И она нежно положила руку на его плечо. А он стонал и скрежетал зубами. Оттого что его жизнь медленно сгорала и он это понимал; оттого что он еще не успел эту жизнь ничем насытить; оттого что даже вот в этой убогой действительности судьба продолжала насылать на него новые злые чары... Рассуждения о причинах и следствиях жизненных явлений не убеждали Сигэру. Ему казалось, что столь жалкий билет в лотерее жизни вытянул он один; именно это и раздражало. Пусть умирает, кто хочет; но он-то не хочет!.. Он ощущал свою подвластность беспощадному року, как если бы стоял в очереди перед палачом, и притом стоял первым.
Он опомнился, приподнял лицо и только тут увидел, что над ним склонилась жена Окамото и все еще держит в руках яйца.
— Вы бы успокоились. Скоро будет доктор с обходом, и вам полегчает.
— Да у меня нигде не болит... Просто приятно, когда постонешь немного...
— Да вы еще можете шутить! — засмеялась женщина. — Выпейте яички — это подкрепляет.

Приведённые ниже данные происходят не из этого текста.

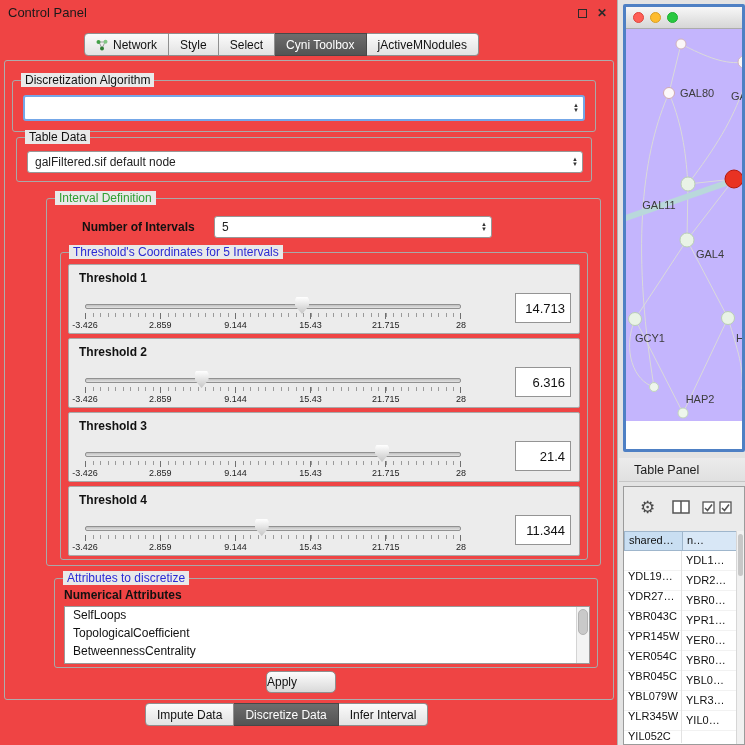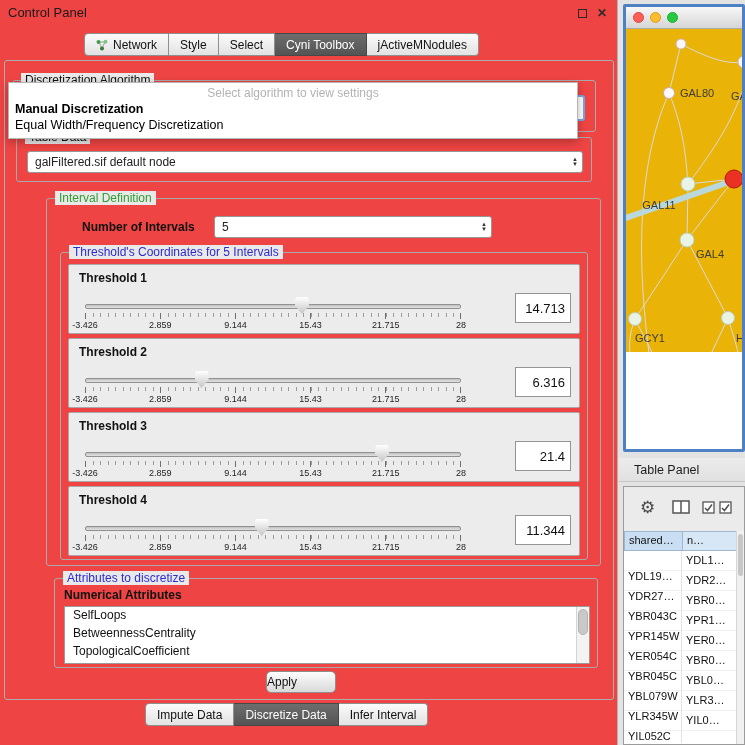"Select algorithm to view settings" div.overlay { html: <div> <div>Select algorithm to view settings</div> <div>Manual Discretization</div> <div>Equal Width/Frequency Discretization</div> </div> -> none }
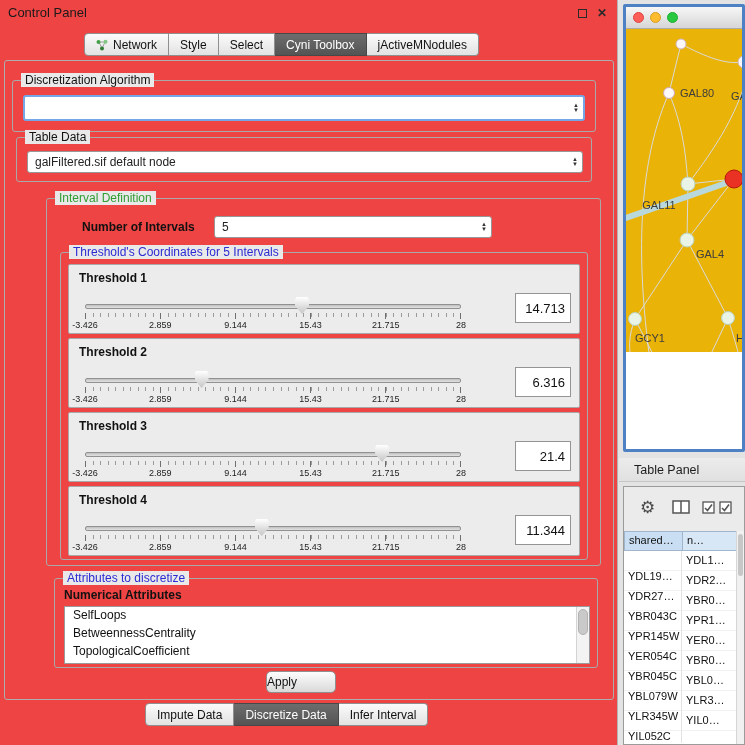"GAL80" .netcanvas { background: #eab308 -> #c4b5fd; height: 323px -> 392px }
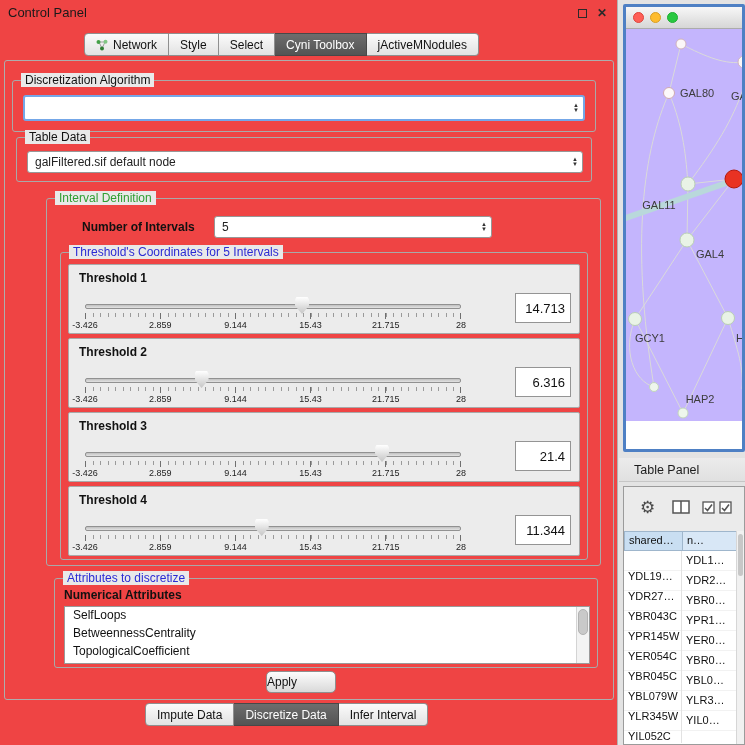"BetweennessCentrality" div.item { order: before "TopologicalCoefficient" -> after "TopologicalCoefficient" }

Любуясь полупрозрачностыо яиц, Сигэру взял их своими костлявыми руками. Оставляя за собой неуловимый женский запах, жена Окамото вернулась к кровати мужа. А сиделка Кинчяна, накинув полотенце на шею, затапливала печь, то и дело чихая. В трубе начинало гудеть: видимо, огонь разгорался.
«1 января. На рассвете ходил в уборную. Видел лучи зари в облаках. Доктор на обходе был во фраке.
В болезни оскорбляющей, унижающей, я дотащился до Нового года. На праздничном столе одиноко красуется селедочная икра. О это уныние больничной палаты, где ни новогодних напитков, ни новогодних яств! Температура 36,9 — значит, еще есть крохотная надежда. Никто не порадовал заблудившегося путника: ни гостей сегодня, ни писем. Так встретил я свою тридцатую весну».
Это среди ночи Сигэру записал в своем дневнике, получив новый карандаш от Окамото. Ни вестей с родины, ни друга, который бы навестил... «Что же,— усмехнулся он горько, — быть может, так оно спокойнее».
По больничному коридору прошли дети, распевая новогоднюю песню. Сколько воспоминаний связано с этой песней!
Восемь лет назад, когда он искал для себя тем в мифологии — то в мрачных легендах, связанных с лесом Тадэн, то в таинственном круговращении смертей и возрождений, то в сказаниях о Косэнхи-радзака — адском холме, где вершат суд над благими деяниями разных людей, Сигэру познакомился с Фукуда Танэ; она училась в школе рисования. Как раз в тот год в Никко покончил с собой Фудзимаро Мисао... Тогда они вместе с Танэ были на выставке Асаи Тадаси и как раз собирались, если будут деньги, съездить на ее родину в Ибараги и посетить Никко... Глядя на голубоватый дремотный свет газового фонаря, Сигэру вспомнил Фудзимаро Мисао, считавшего, что уйдя из жизни, он тем самым разрешит ее загадку. И Сигэру позавидовал этой мысли покойного. Хотелось приветствовать как победителя этот молодой, но уже испепелившийся дух — дух человека, решившего, что жизнь лишена смысла, и добровольно ушедшего из нее.